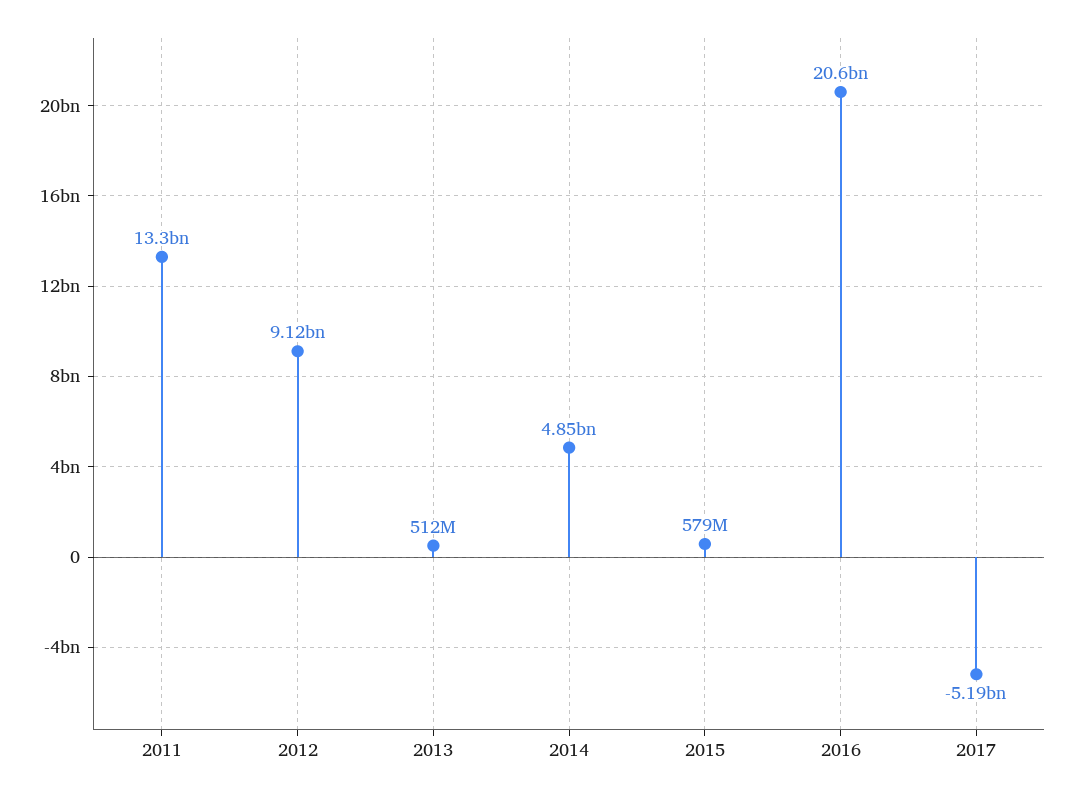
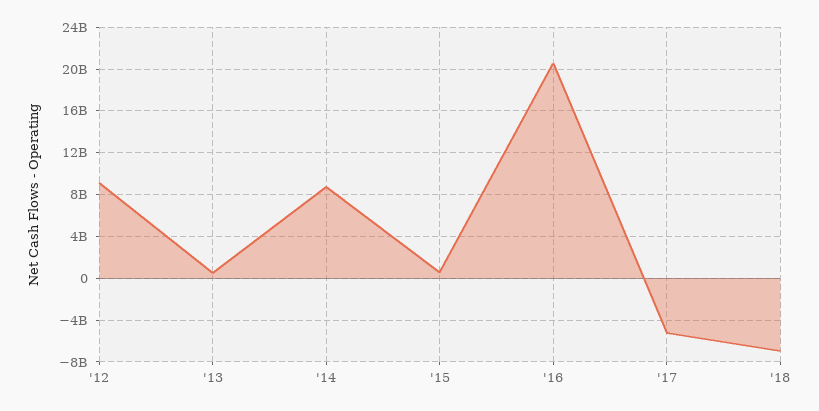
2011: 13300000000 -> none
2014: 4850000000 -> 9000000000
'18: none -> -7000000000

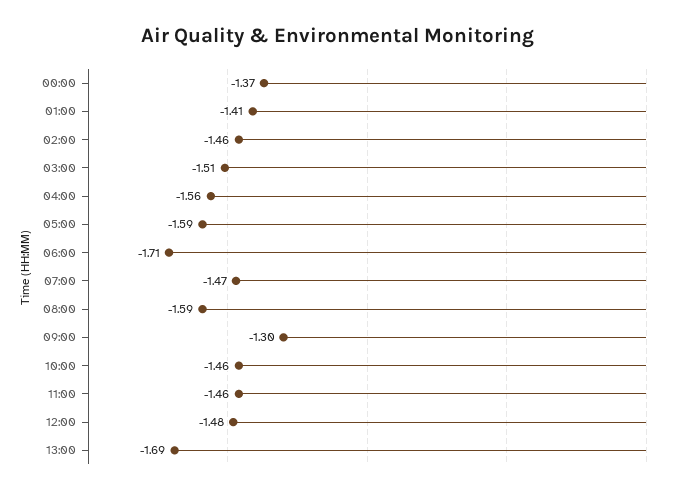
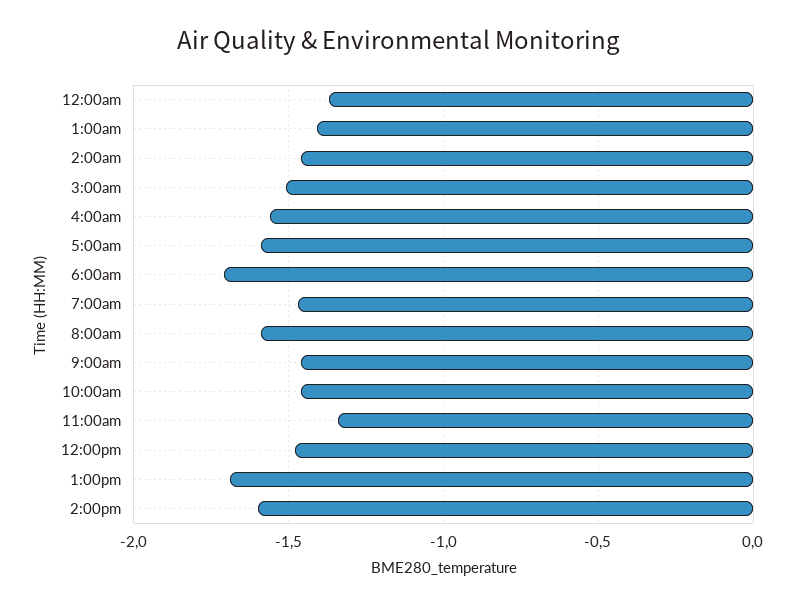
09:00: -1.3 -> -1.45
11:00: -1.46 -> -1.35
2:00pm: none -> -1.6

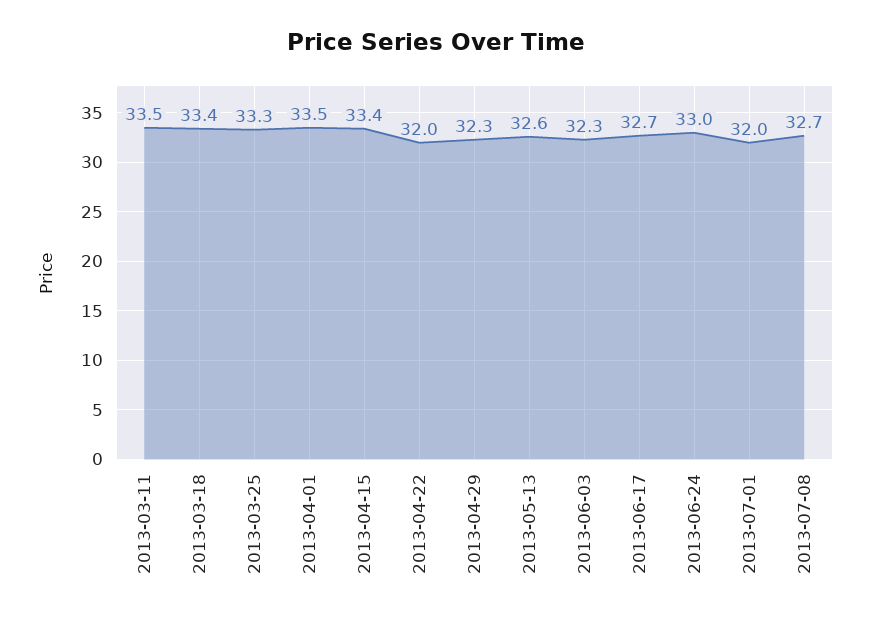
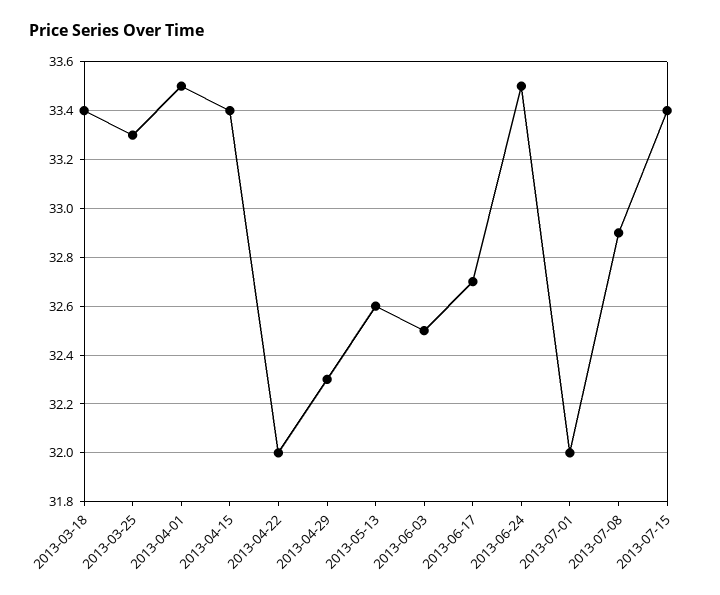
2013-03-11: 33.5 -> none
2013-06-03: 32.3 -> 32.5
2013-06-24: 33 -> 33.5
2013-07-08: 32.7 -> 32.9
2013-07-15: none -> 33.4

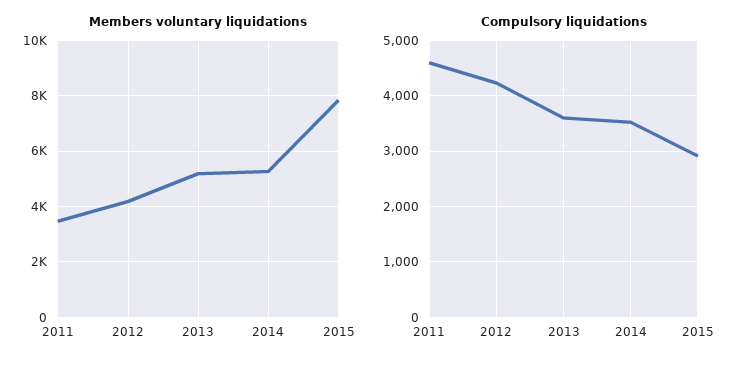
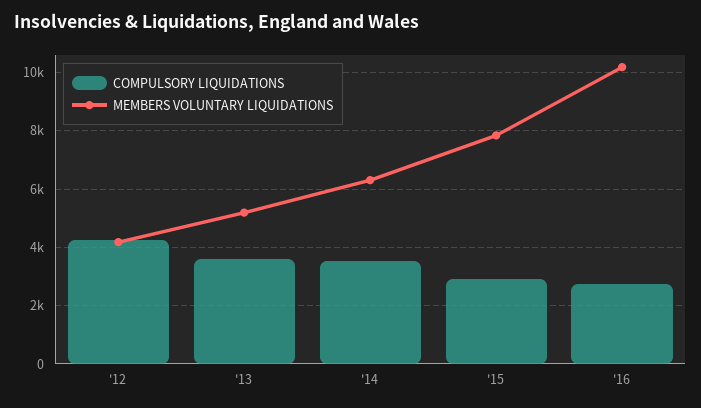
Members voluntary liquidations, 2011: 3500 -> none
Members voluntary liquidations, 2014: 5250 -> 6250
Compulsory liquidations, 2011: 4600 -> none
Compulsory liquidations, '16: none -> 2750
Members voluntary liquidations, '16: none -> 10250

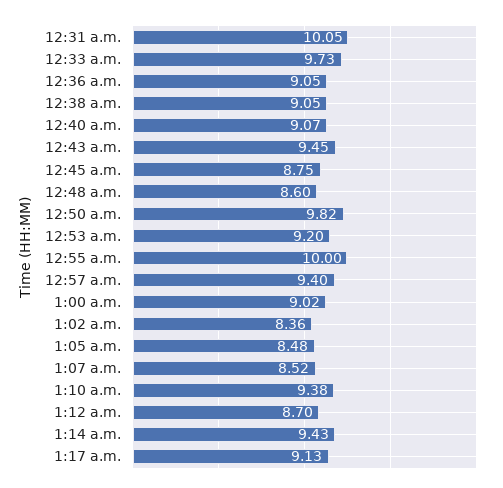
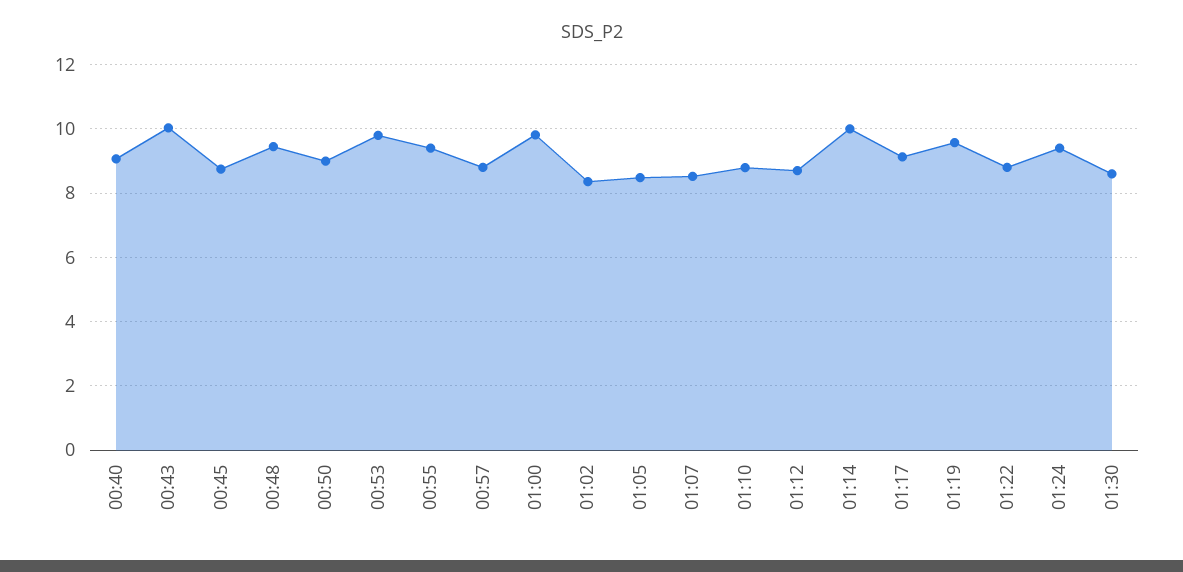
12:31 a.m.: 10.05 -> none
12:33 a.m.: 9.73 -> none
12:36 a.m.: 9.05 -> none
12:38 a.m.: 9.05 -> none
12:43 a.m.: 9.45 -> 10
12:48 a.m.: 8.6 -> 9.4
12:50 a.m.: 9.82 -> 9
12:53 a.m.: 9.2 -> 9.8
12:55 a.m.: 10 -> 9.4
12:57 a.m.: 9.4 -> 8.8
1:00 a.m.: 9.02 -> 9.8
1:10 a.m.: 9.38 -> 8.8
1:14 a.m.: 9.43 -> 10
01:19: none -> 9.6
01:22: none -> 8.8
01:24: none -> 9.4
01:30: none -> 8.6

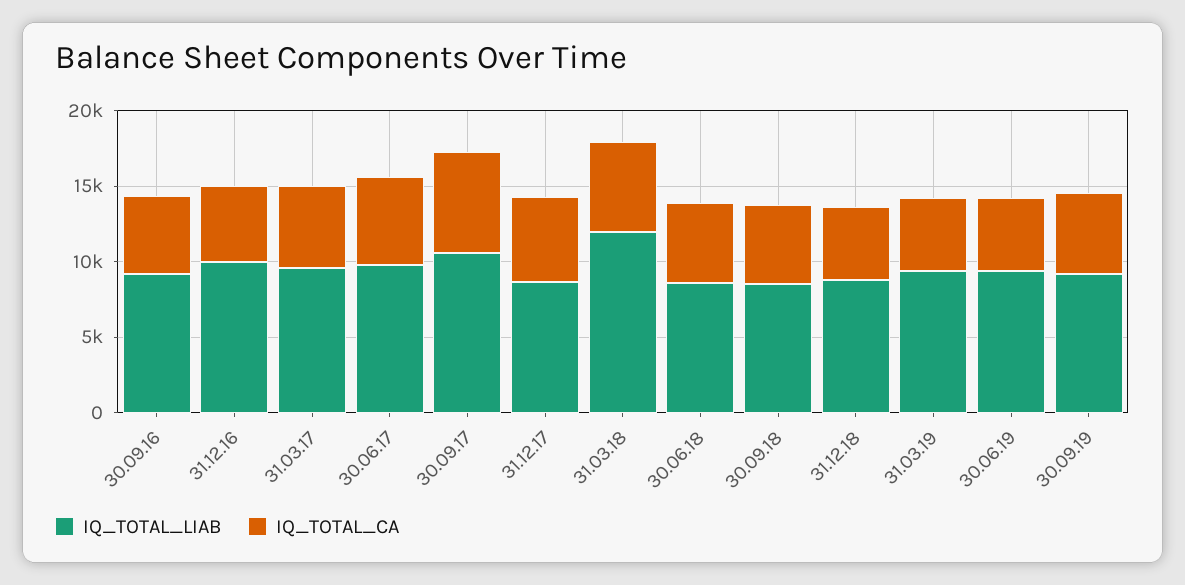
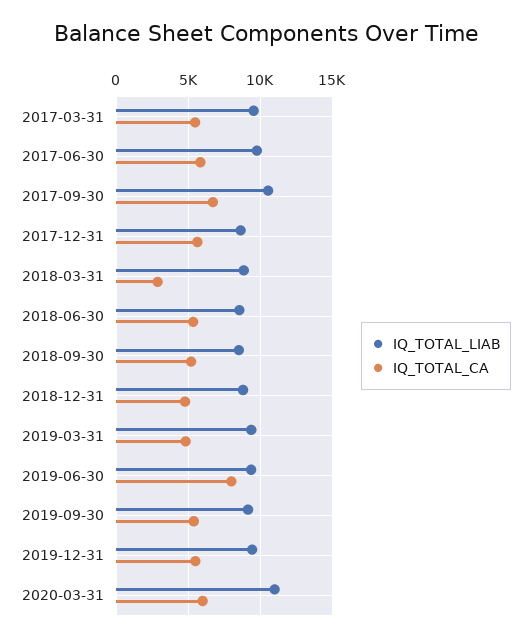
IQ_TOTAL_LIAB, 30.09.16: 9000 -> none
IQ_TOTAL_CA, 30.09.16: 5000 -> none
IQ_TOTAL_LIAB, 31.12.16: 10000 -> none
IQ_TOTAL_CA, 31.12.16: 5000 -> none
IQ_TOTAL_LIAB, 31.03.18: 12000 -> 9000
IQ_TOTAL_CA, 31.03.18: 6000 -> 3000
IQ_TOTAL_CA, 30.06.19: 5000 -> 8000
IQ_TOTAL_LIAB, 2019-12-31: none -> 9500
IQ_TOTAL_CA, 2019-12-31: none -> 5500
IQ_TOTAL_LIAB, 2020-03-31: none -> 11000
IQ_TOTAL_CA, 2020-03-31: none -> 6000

·····

• [Try it] Everything from the first line of the entries above through the line with "2013-07-15: none -> 33.4" should be duplicated exactly, except the pictures.

• [Answer section]
2011: 13300000000 -> none
2014: 4850000000 -> 9000000000
'18: none -> -7000000000

09:00: -1.3 -> -1.45
11:00: -1.46 -> -1.35
2:00pm: none -> -1.6

2013-03-11: 33.5 -> none
2013-06-03: 32.3 -> 32.5
2013-06-24: 33 -> 33.5
2013-07-08: 32.7 -> 32.9
2013-07-15: none -> 33.4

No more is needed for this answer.